=== Begin Enclosure ===
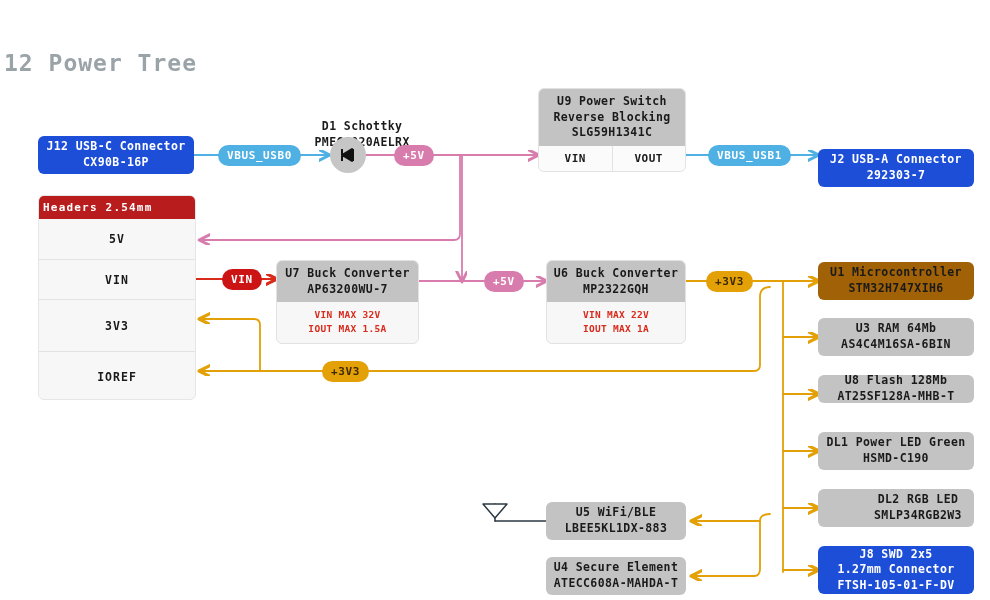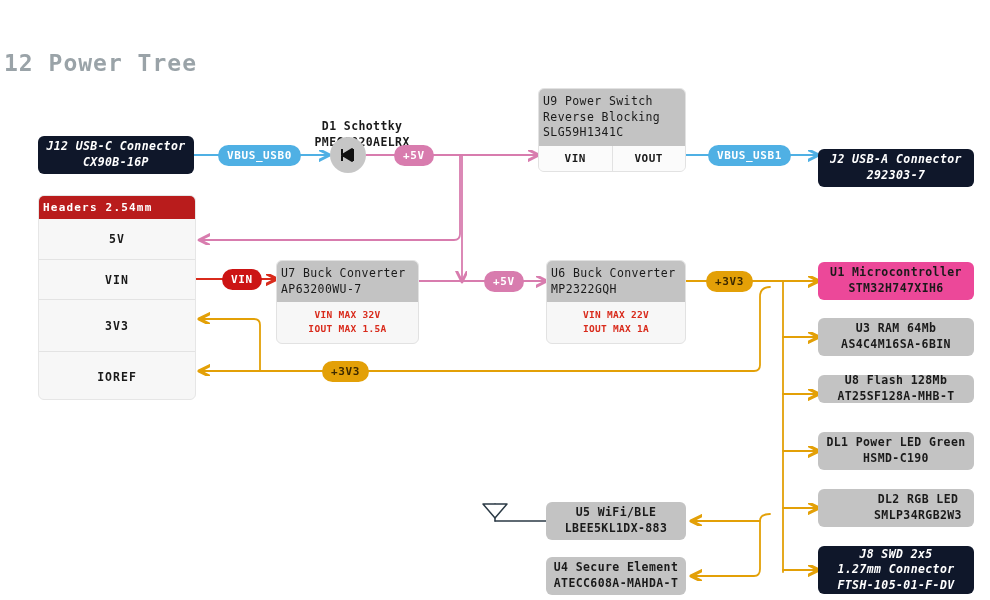--- a/index.html
+++ b/index.html
@@ -38,8 +38,8 @@
   
   .comp { background:#f7f7f7; border:1px solid #e2e2e2; border-radius:6px; overflow:hidden; }
   .comp .head {
-    background:#c3c3c3; color:#1a1a1a; text-align:left;
-    font-size:11.5px; font-weight:normal; letter-spacing:.4px; line-height:1.35;
+    background:#c3c3c3; color:#1a1a1a; text-align:center;
+    font-size:11.5px; font-weight:bold; letter-spacing:.4px; line-height:1.35;
     padding:5px 4px;
   }
   .comp .body {

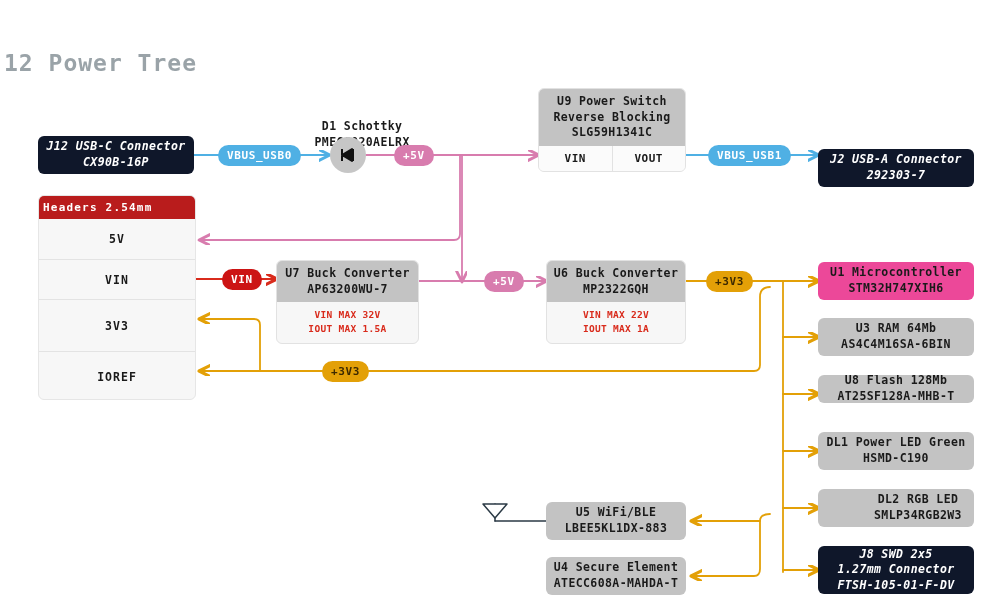--- a/index.html
+++ b/index.html
@@ -31,7 +31,7 @@
     text-align:center; line-height:1.35;
     font-size:11.5px; font-weight:bold; letter-spacing:.4px;
   }
-  .blk.orange { background:#0f172a; color:#ffffff;font-style:italic; }
+  .blk.orange { background:#1d4ed8; color:#ffffff; }
   .blk.gray   { background:#c3c3c3; color:#1a1a1a; }
   .blk.yellow { background:#ec4899; color:#1a1a1a; }
 

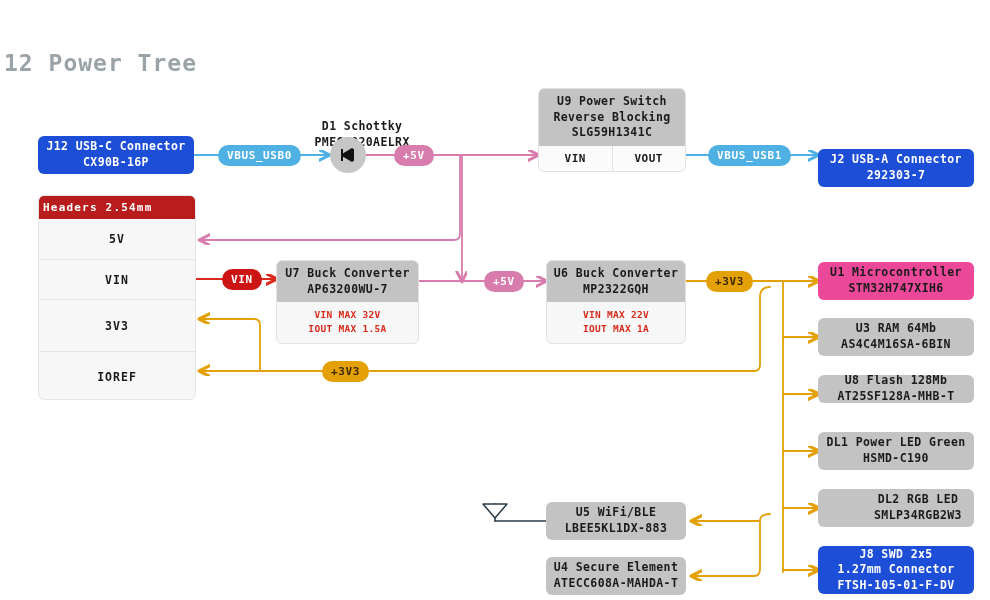--- a/index.html
+++ b/index.html
@@ -33,7 +33,7 @@
   }
   .blk.orange { background:#1d4ed8; color:#ffffff; }
   .blk.gray   { background:#c3c3c3; color:#1a1a1a; }
-  .blk.yellow { background:#ec4899; color:#1a1a1a; }
+  .blk.yellow { background:#a16207; color:#1a1a1a; }
 
   
   .comp { background:#f7f7f7; border:1px solid #e2e2e2; border-radius:6px; overflow:hidden; }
=== End Enclosure ===
# The task:
Only the pictures are to be excluded; all other parts of the records above are to be given exactly.

# Answer box:
--- a/index.html
+++ b/index.html
@@ -38,8 +38,8 @@
   
   .comp { background:#f7f7f7; border:1px solid #e2e2e2; border-radius:6px; overflow:hidden; }
   .comp .head {
-    background:#c3c3c3; color:#1a1a1a; text-align:left;
-    font-size:11.5px; font-weight:normal; letter-spacing:.4px; line-height:1.35;
+    background:#c3c3c3; color:#1a1a1a; text-align:center;
+    font-size:11.5px; font-weight:bold; letter-spacing:.4px; line-height:1.35;
     padding:5px 4px;
   }
   .comp .body {

--- a/index.html
+++ b/index.html
@@ -31,7 +31,7 @@
     text-align:center; line-height:1.35;
     font-size:11.5px; font-weight:bold; letter-spacing:.4px;
   }
-  .blk.orange { background:#0f172a; color:#ffffff;font-style:italic; }
+  .blk.orange { background:#1d4ed8; color:#ffffff; }
   .blk.gray   { background:#c3c3c3; color:#1a1a1a; }
   .blk.yellow { background:#ec4899; color:#1a1a1a; }
 

--- a/index.html
+++ b/index.html
@@ -33,7 +33,7 @@
   }
   .blk.orange { background:#1d4ed8; color:#ffffff; }
   .blk.gray   { background:#c3c3c3; color:#1a1a1a; }
-  .blk.yellow { background:#ec4899; color:#1a1a1a; }
+  .blk.yellow { background:#a16207; color:#1a1a1a; }
 
   
   .comp { background:#f7f7f7; border:1px solid #e2e2e2; border-radius:6px; overflow:hidden; }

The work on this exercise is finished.